Düstere Aussichten aus erster Hand
Die Zukunft von PlayStation klingt offenbar so trostlos, dass selbst gestandene Journalisten die Couch brauchen. Ein Redakteur von PCGamer berichtete, er habe sich nach einem Hearing mit den Top-Entscheidern von Sony hinlegen müssen, so niederschmetternd sei die Vision gewesen.
Die Zusammenfassung seiner Stimmung: „My life for shareholder value.“ Übersetzt: Alles, was kommt, dient nur noch den Aktionären. Kreative Spieler-Träume? Fehlanzeige.
Was genau hat ihn so deprimiert?
- Keine enthusiastischen Neuankündigungen für Spieler, sondern reine Rendite-Versprechen.
- Die „Top Dogs“ von Sony haben wohl klargemacht: PlayStation wird maximal langweilig, aber profitabel.
- Der Autor wörtlich: Er musste sich hinlegen, ein klares Zeichen für emotionale Erschöpfung.
Für Fans der Marke ist das ein Schlag ins Gesicht. Statt neuer Ideen oder überraschender Exklusivtitel gab es offenbar nur Business-Floskeln.
Retro-Gaming als Gegenmittel?
Vielleicht ist es kein Zufall, dass viele alte PlayStation-Spieler gerade zu PS1- und PS2-Klassikern greifen. Die Ära von Spyro, Crash Bandicoot oder Final Fantasy VII war von Leidenschaft geprägt, nicht von Quartalszahlen.
Die aktuelle Führung scheint diesen Geist verloren zu haben. Shareholder Value ist kein Spielspaß, sondern eine Drohung.
Die nackten Zahlen hinter der Show
Das Hearing war kein Spiele-Event, sondern ein Investorentag im Mai 2024. Sony Interactive Entertainment-Präsident Jim Ryan (damals noch im Amt) präsentierte eine Roadmap mit Fokus auf Live-Service-Spiele. Ziel: bis 2026 zehn solcher Titel veröffentlichen. Bislang erschienen Helldivers 2 (12 Millionen Exemplare in zwölf Wochen) und Concord, letzteres wurde nach schwachen Verkaufszahlen noch im selben Jahr eingestellt.
Die Betriebsgewinnmarge von Sonys Gaming-Sparte sank 2023 auf 12 Prozent. Gleichzeitig stieg der Umsatz auf 30 Milliarden Dollar. Aktionäre wollen steigende Margen sehen. Das Ergebnis: Kostensenkungen, weniger Risiko bei neuen IPs, mehr Service-Geschäft.

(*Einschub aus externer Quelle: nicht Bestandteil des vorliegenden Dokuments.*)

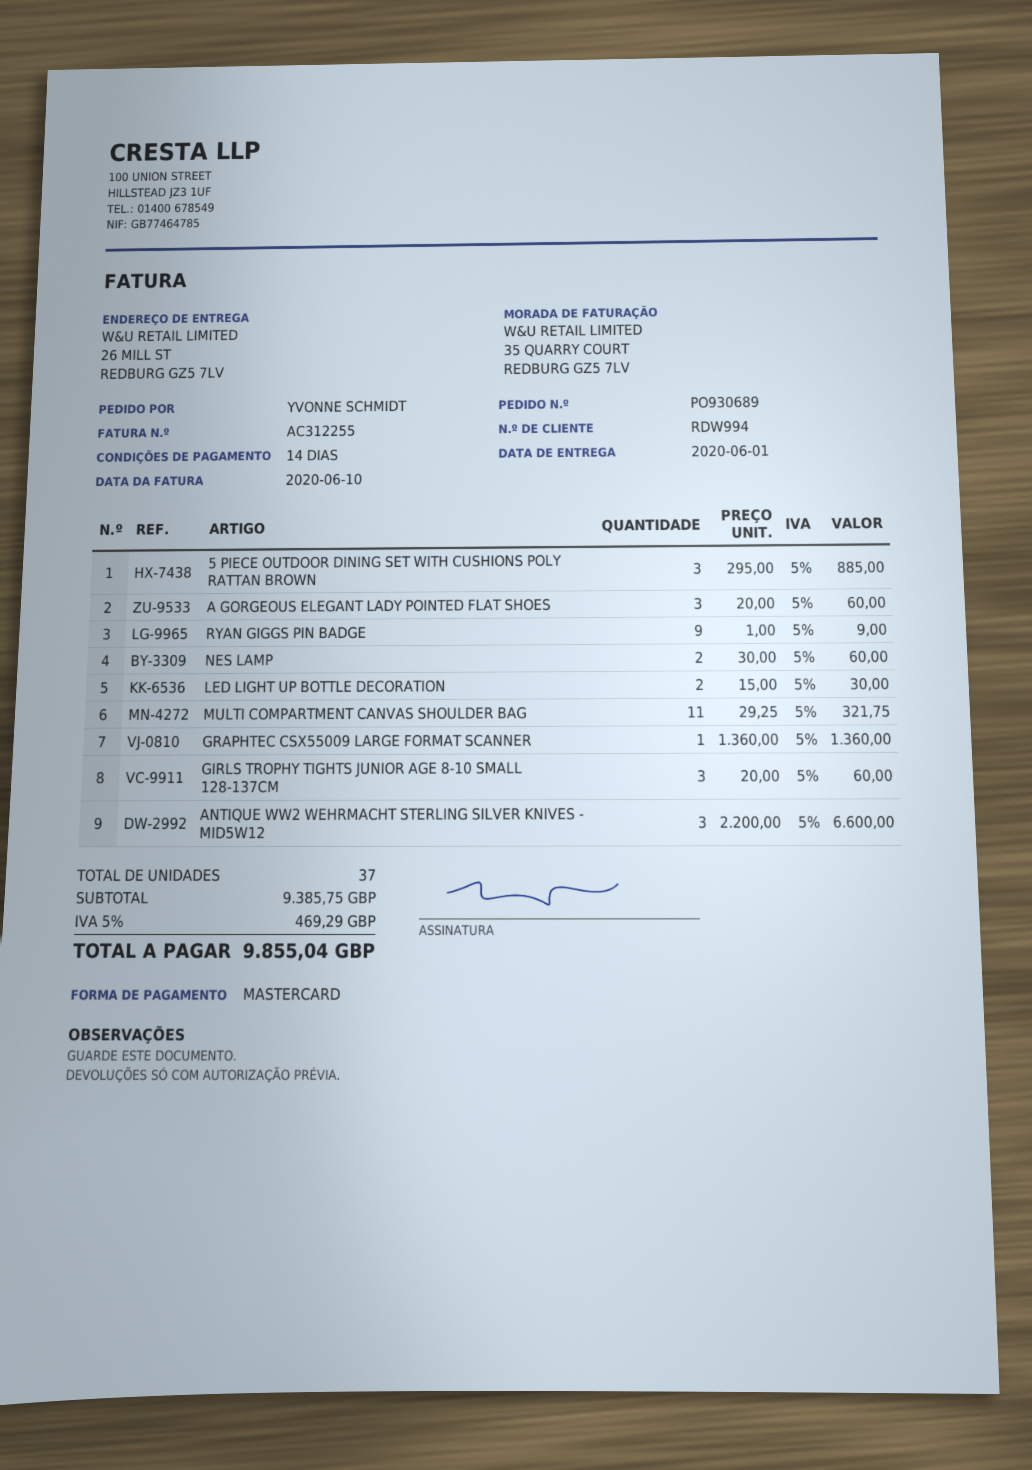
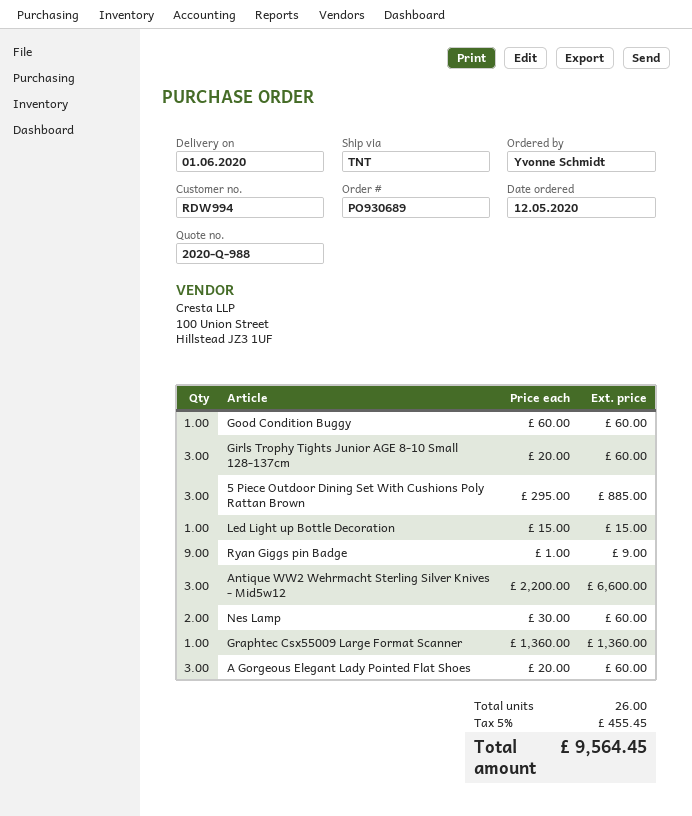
LED LIGHT UP BOTTLE DECORATION: 2 x 15.00 = 30.00 -> 1 x 15.00 = 15.00
MULTI COMPARTMENT CANVAS SHOULDER BAG: 11 x 29.25 = 321.75 -> none
Good Condition Buggy: none -> 1 x 60.00 = 60.00
total quantity: 37 -> 26
tax: 5% = 469.29 -> 5% = 455.45
total: 9855.04 -> 9564.45

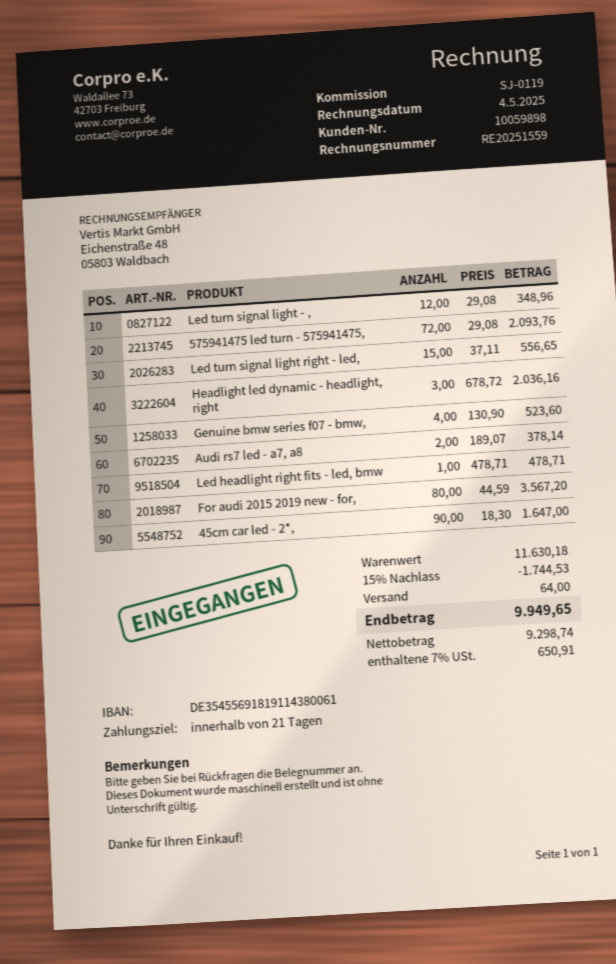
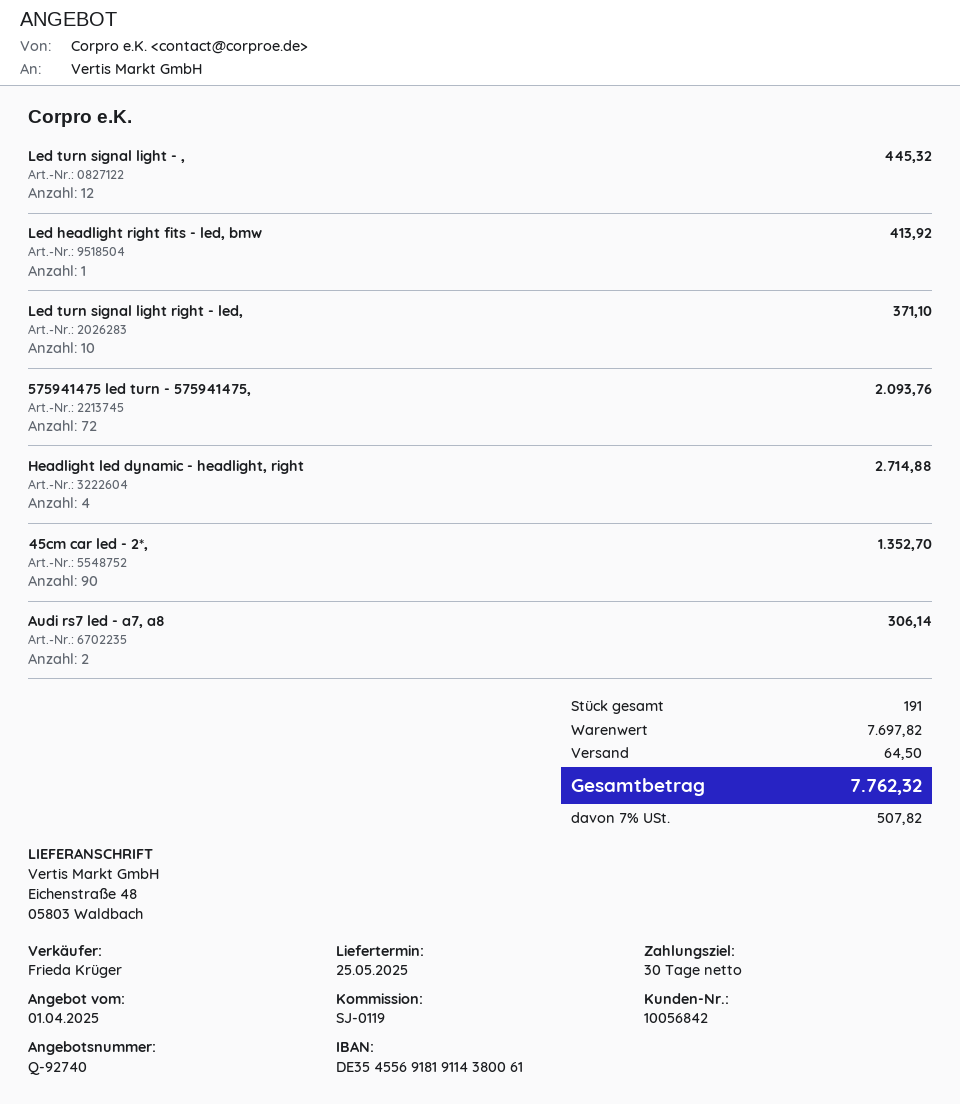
payment terms: 21 days -> 30 days
customer number: 10059898 -> 10056842
Led turn signal light - ,: 12 for 348.96 -> 12 for 445.32
Led turn signal light right - led,: 15 for 556.65 -> 10 for 371.10
Headlight led dynamic - headlight, right: 3 for 2036.16 -> 4 for 2714.88
Genuine bmw series f07 - bmw,: 4 for 523.60 -> none
Audi rs7 led - a7, a8: 2 for 378.14 -> 2 for 306.14
Led headlight right fits - led, bmw: 1 for 478.71 -> 1 for 413.92
For audi 2015 2019 new - for,: 80 for 3567.20 -> none
45cm car led - 2*,: 90 for 1647.00 -> 90 for 1352.70
subtotal: 11630.18 -> 7697.82
discount: 15% = 1744.53 -> none
shipping: 64.00 -> 64.50
tax: 7% = 650.91 -> 7% = 507.82
total: 9949.65 -> 7762.32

Vergleich: Was andere Plattformen anders machen
Nintendo hält an teuren, aber verkaufsstarken Einzelspieler-Titeln fest. The Legend of Zelda: Tears of the Kingdom verkaufte 20 Millionen Einheiten, Super Mario Bros. Wonder 13 Millionen. Sonys letzter großer Singleplayer-Exklusivtitel God of War Ragnarök (2022) kam auf 15 Millionen. Seitdem erschien kein Blockbuster dieser Liga mehr.
Microsoft setzt auf Game Pass und Übernahmen (Activision Blizzard für 69 Milliarden). Sony reagiert mit teuren PC-Portierungen und steigenden Preisen für PlayStation Plus. Ein Jahresabo kostet inzwischen 150 Euro. Die PS5-Verkäufe liegen bei 59 Millionen (Stand März 2024), die PS4 erreichte im gleichen Zeitraum 74 Millionen.

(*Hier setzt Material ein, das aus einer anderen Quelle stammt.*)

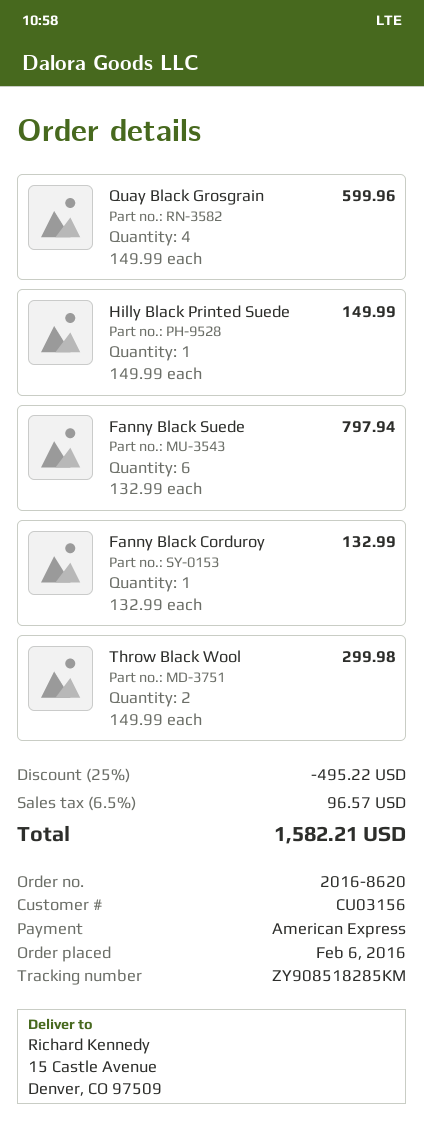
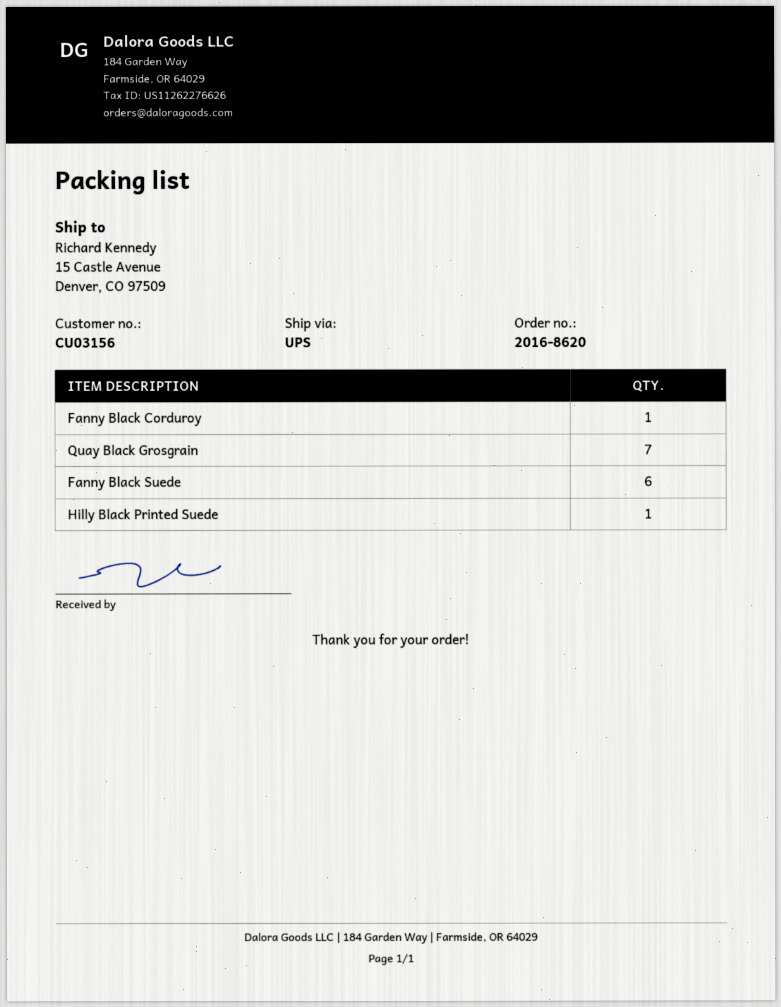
Quay Black Grosgrain: 4 -> 7
Throw Black Wool: 2 -> none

Historie der Exklusivtitel: Ein schleichender Wandel
Die PS1-Ära brachte Crash Bandicoot (Naughty Dog, 1996) und Final Fantasy VII (Square, 1997) als Exklusivtitel. PS2 dominierte mit Grand Theft Auto III und Metal Gear Solid 2. PS4 feierte Rekorde mit The Last of Us Part II (10 Millionen) und Spider-Man (33 Millionen).
Seit PS5 fehlen solche Zugpferde. Ratchet & Clank: Rift Apart erreichte 2 Millionen, Returnal 1,5 Millionen. Sony investiert stattdessen in Mehrspieler-Projekte wie The Last of Us Online (im Dezember 2023 eingestellt) und Marvel’s Wolverine (noch ohne Release-Datum). Die Entwicklungskosten für AAA-Titel steigen auf über 300 Millionen Dollar.
Was bleibt
Ein deprimierter Journalist, der sich hinlegt. Und eine Fangemeinde, die sich fragt, ob PlayStation überhaupt noch eine Zukunft für Spieler hat, oder nur noch für Bilanzen. Die PS5 Pro, Gerüchten zufolge für 700 Euro geplant, wird diesen Eindruck kaum ändern.